Re: i18n reviews of DOM 3 Core and Load&Save from Joseph Kesselman on 2003-10-09 (www-dom@w3.org from October to December 2003)

From: Joseph Kesselman <keshlam@us.ibm.com>
Date: Thu, 9 Oct 2003 15:33:26 -0400
To: Martin Duerst <duerst@w3.org>
Cc: Francois Yergeau <FYergeau@alis.com>, Johnny Stenback <jst@w3c.jstenback.com>, "'w3c-i18n-ig@w3.org'" <w3c-i18n-ig@w3.org>, "'www-dom@w3.org'" <www-dom@w3.org>, www-dom-request@w3.org
Message-ID: <OF693A0E3C.69D4DD1B-ON85256DBA.006ADA27-85256DBA.006B6E84@us.ibm.com>

> I wonder how the DOM is able
>to make the distinction between little-endian and big-endian versions
>of UTF-16.

The XML Recommendation gives specific suggestions on how to guess encodings
when reading from a byte stream -- use the Byte Order Mark if available,
otherwise use the <? at the start of the XML Declaration/Text Declaration
if one exists, otherwise make the best guess you can and if it's wrong
that's the user's fault for not giving you a better set of hints to work
with.

The XML Rec doesn't suggest how to select which of these to use when
writing out. If your serializer generates a BOM and/or a <?xml?>
declaration with the encoding correctly specified, you should be fine.

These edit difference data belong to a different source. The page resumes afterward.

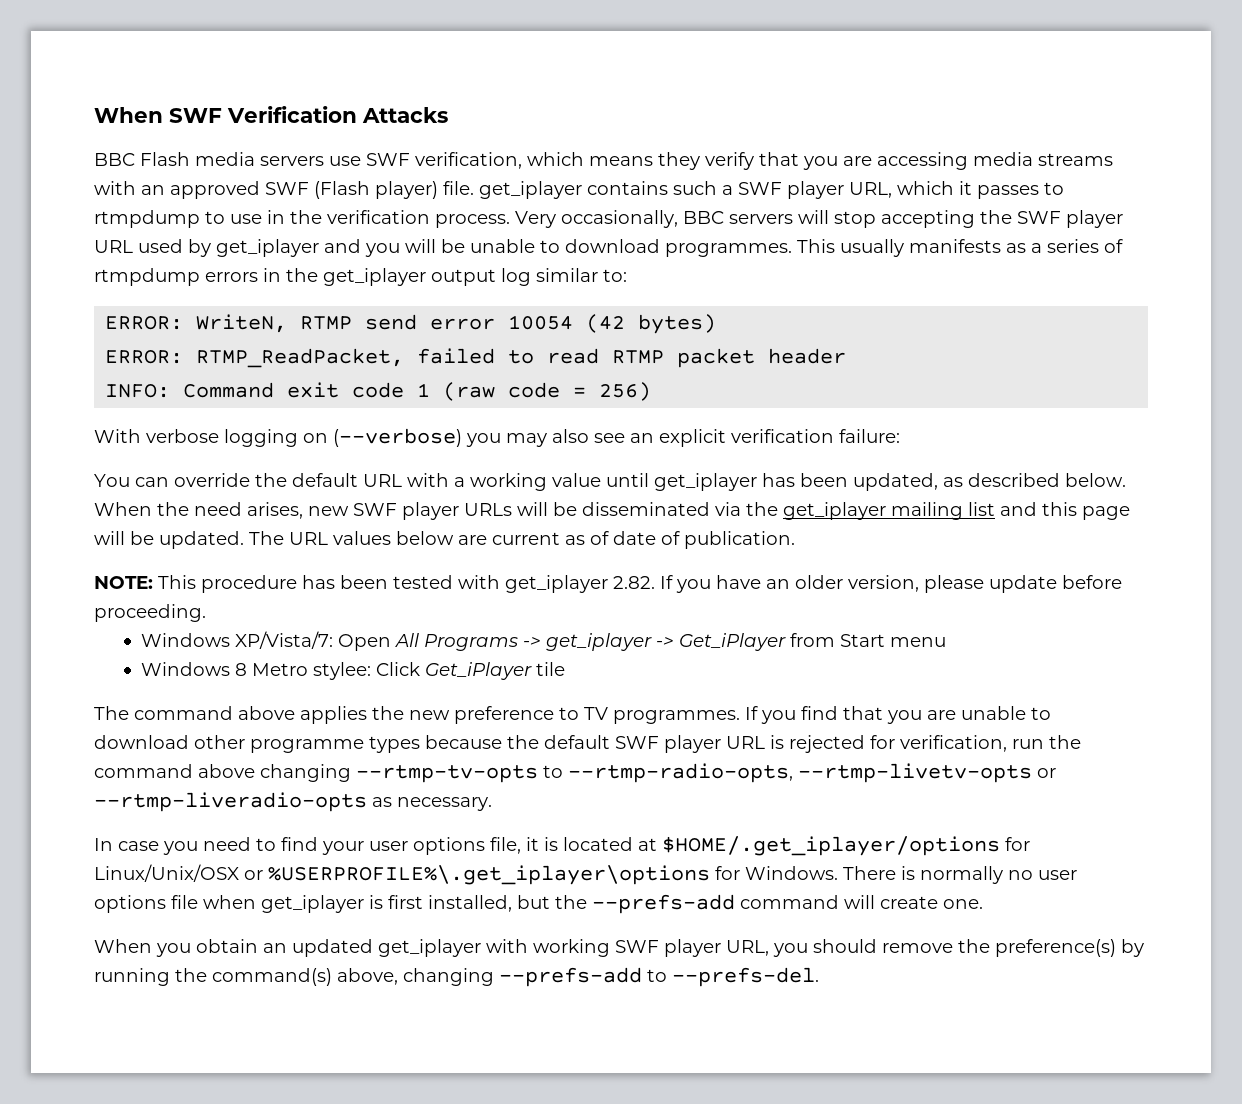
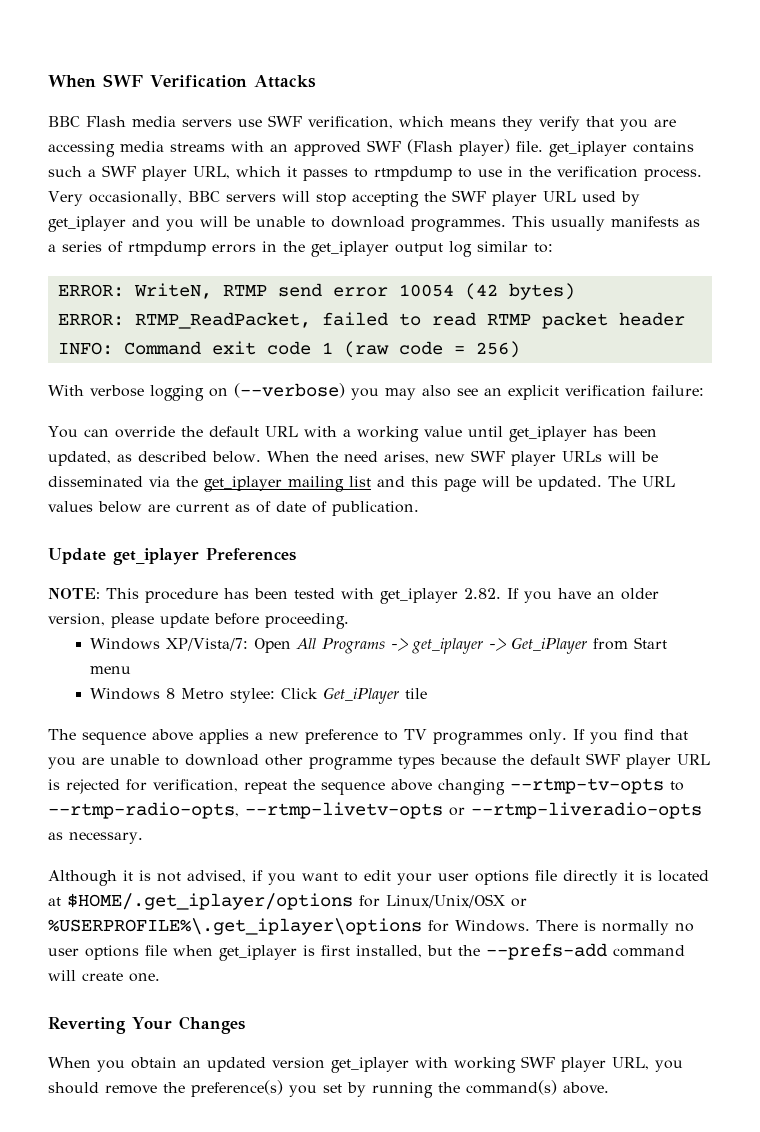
(795, 540) none -> [48,548,296,565] // Update get_iplayer Preferences
[134,706,233,720] command -> [82,731,146,745] sequence
[372,706,404,720] the -> [255,732,263,740] a
[613,710,740,724] programmes. -> [433,729,567,745] programmes only.
[1012,735,1081,749] [94,764,193,778] run the command -> [244,779,385,795] repeat the sequence
[94,837,318,855] In case you need to find -> [48,870,391,886] Although it is not advised, if you want to edit
[490,837,521,854] file, -> [535,870,618,885] file directly
(983, 904) none -> [48,1016,245,1034] // Reverting Your Changes
(373, 948) none -> [272,1057,325,1069] version
(1116, 948) none -> [289,1084,342,1097] you set
[337,967,819,987] above, changing --prefs-add to --prefs-del. -> [563,1082,609,1094] above.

This doesn't strike me as being more of a problem for the DOM than it is
for anyone else...

______________________________________
Joe Kesselman, IBM Next-Generation Web Technologies: XML, XSL and more.
"The world changed profoundly and unpredictably the day Tim Berners Lee
got bitten by a radioactive spider." -- Rafe Culpin, in r.m.filk

Received on Thursday, 9 October 2003 15:47:40 UTC